» Data section:
------------------------------------

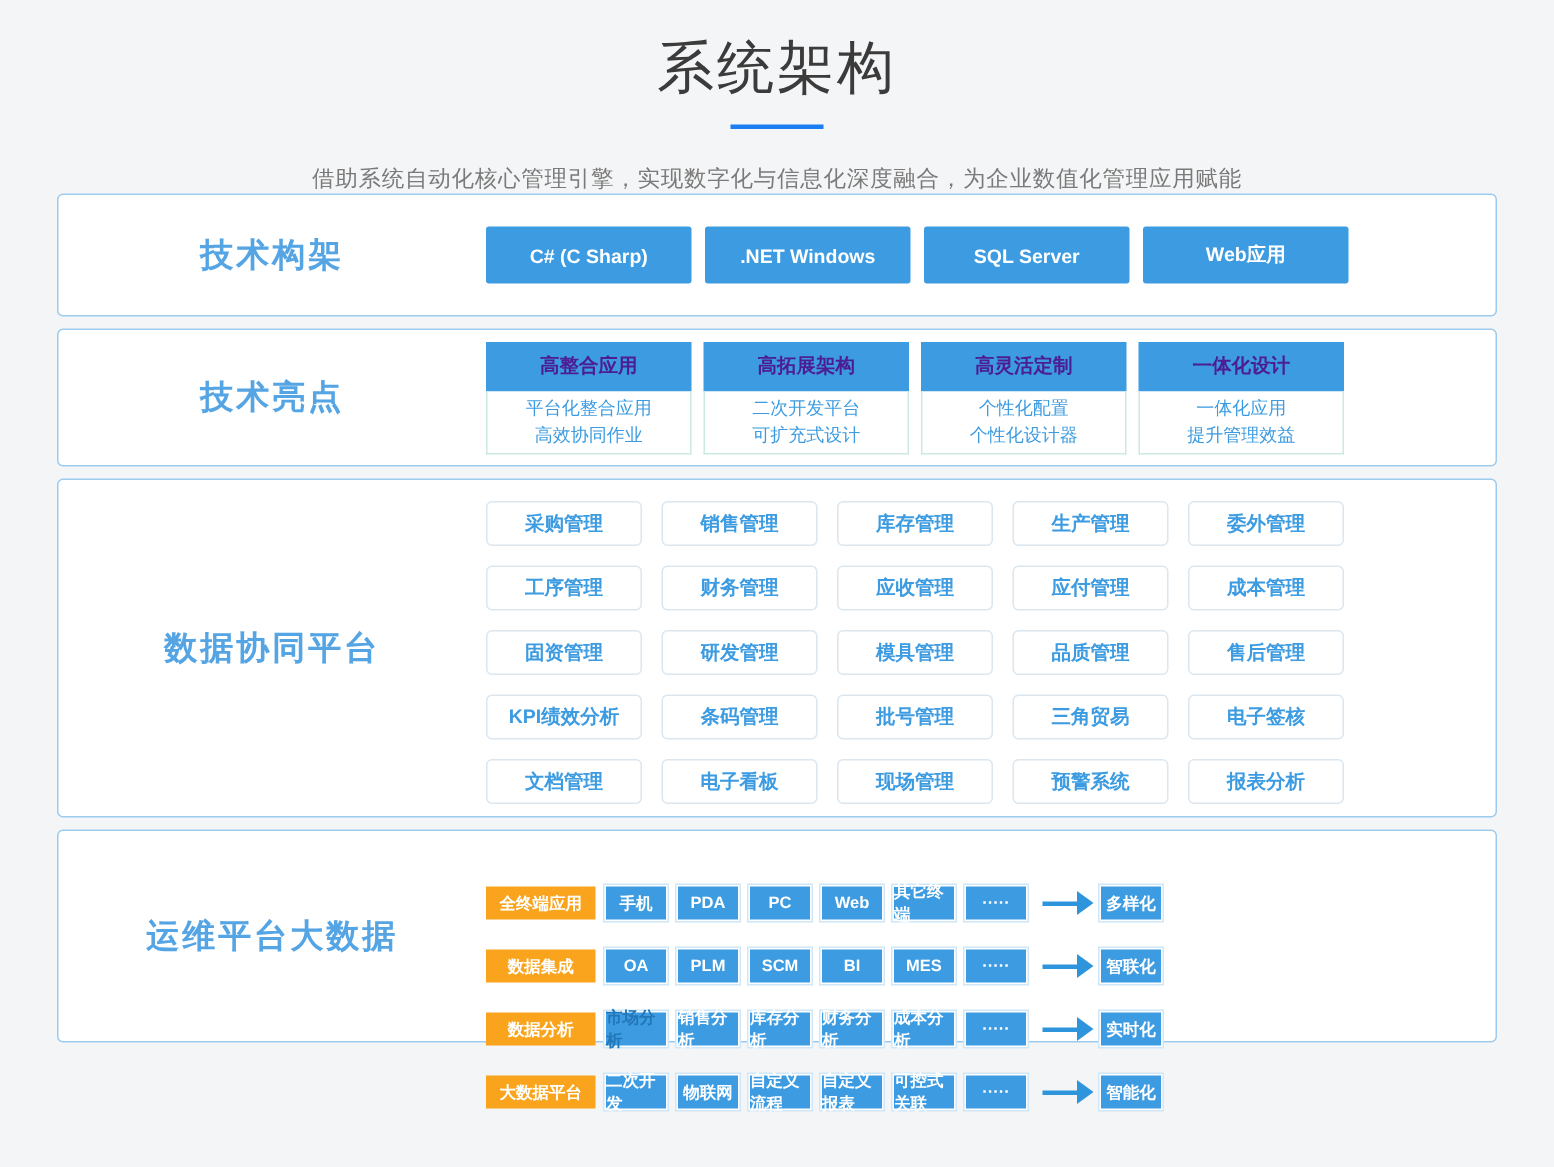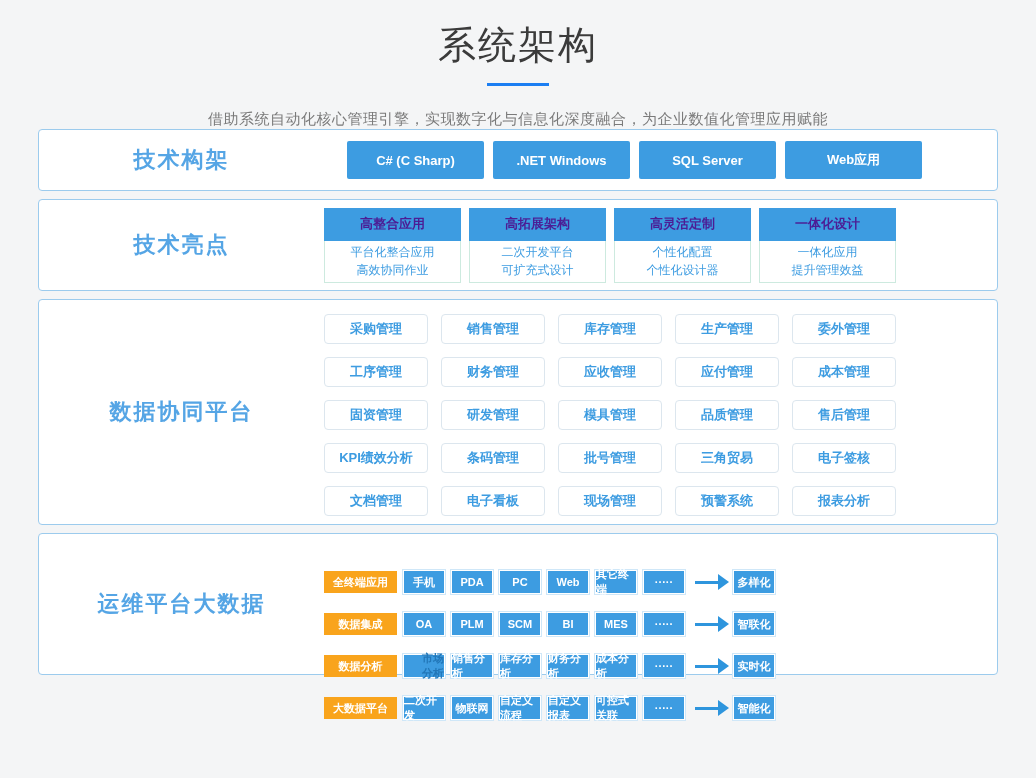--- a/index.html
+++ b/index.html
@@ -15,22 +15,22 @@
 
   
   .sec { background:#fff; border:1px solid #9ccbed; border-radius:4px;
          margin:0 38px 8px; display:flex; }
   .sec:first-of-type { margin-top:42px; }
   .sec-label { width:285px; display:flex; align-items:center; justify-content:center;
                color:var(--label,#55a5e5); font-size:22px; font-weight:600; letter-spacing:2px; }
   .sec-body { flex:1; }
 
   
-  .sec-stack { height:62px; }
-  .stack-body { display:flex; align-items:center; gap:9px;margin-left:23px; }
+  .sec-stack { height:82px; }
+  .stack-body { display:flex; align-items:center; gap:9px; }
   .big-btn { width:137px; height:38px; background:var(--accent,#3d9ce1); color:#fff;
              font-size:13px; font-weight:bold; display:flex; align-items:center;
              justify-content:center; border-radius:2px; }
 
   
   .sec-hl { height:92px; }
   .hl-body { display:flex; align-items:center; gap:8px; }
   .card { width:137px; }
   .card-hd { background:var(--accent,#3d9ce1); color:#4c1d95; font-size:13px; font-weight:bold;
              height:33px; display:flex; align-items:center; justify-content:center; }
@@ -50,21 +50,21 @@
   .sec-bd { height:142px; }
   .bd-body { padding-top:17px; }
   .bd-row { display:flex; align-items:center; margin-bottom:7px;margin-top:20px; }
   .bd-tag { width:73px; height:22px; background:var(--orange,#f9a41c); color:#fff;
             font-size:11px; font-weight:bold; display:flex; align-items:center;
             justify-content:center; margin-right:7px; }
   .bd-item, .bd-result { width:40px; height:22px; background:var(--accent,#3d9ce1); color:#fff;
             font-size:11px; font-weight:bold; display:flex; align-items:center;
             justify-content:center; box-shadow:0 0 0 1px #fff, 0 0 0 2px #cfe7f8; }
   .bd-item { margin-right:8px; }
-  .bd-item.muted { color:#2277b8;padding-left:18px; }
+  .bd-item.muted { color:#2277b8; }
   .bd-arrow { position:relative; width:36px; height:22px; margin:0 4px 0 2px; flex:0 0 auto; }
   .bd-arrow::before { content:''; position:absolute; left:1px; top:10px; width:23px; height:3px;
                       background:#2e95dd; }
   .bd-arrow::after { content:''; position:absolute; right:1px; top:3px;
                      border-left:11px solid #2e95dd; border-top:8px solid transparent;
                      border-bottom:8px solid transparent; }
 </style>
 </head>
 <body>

------------------------------------

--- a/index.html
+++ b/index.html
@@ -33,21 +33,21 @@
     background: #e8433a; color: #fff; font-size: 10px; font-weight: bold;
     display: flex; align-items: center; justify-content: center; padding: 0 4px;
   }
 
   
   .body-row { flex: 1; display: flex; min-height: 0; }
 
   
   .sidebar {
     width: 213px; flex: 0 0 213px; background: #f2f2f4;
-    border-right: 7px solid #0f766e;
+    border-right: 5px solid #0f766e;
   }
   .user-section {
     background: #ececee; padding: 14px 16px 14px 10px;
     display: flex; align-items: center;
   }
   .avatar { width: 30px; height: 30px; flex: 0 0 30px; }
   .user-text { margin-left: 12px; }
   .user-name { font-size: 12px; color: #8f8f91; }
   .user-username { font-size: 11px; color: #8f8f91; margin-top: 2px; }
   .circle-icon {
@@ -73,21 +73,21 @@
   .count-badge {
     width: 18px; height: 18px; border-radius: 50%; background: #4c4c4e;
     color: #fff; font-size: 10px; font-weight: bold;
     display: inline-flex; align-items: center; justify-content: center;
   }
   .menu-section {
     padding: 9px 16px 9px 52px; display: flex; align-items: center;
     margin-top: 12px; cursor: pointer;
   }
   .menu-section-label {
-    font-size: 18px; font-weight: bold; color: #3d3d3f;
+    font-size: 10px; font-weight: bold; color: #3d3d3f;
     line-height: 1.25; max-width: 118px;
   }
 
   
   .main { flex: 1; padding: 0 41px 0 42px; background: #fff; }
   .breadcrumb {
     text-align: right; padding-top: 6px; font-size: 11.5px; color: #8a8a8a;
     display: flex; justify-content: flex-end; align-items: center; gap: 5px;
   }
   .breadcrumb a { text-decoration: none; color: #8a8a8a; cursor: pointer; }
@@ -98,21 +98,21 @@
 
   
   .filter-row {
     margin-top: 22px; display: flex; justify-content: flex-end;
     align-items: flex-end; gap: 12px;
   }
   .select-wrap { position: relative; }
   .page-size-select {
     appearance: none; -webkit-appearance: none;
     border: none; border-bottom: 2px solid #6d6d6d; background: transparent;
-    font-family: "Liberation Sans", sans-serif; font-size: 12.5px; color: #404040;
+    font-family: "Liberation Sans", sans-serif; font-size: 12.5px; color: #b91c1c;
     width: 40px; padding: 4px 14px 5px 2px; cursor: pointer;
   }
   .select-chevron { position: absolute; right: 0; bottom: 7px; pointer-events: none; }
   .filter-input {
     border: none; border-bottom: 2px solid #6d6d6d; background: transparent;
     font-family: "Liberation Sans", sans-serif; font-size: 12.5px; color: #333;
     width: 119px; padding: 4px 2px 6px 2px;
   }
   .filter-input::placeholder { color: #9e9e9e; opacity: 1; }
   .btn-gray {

------------------------------------

» Try it:
List every line in the records above that contains the word "justify".

» Answer to this problem:
   .sec-label { width:285px; display:flex; align-items:center; justify-content:center;
              justify-content:center; border-radius:2px; }
              height:33px; display:flex; align-items:center; justify-content:center; }
             justify-content:center; margin-right:7px; }
             justify-content:center; box-shadow:0 0 0 1px #fff, 0 0 0 2px #cfe7f8; }
     display: flex; align-items: center; justify-content: center; padding: 0 4px;
     display: inline-flex; align-items: center; justify-content: center;
     display: flex; justify-content: flex-end; align-items: center; gap: 5px;
     margin-top: 22px; display: flex; justify-content: flex-end;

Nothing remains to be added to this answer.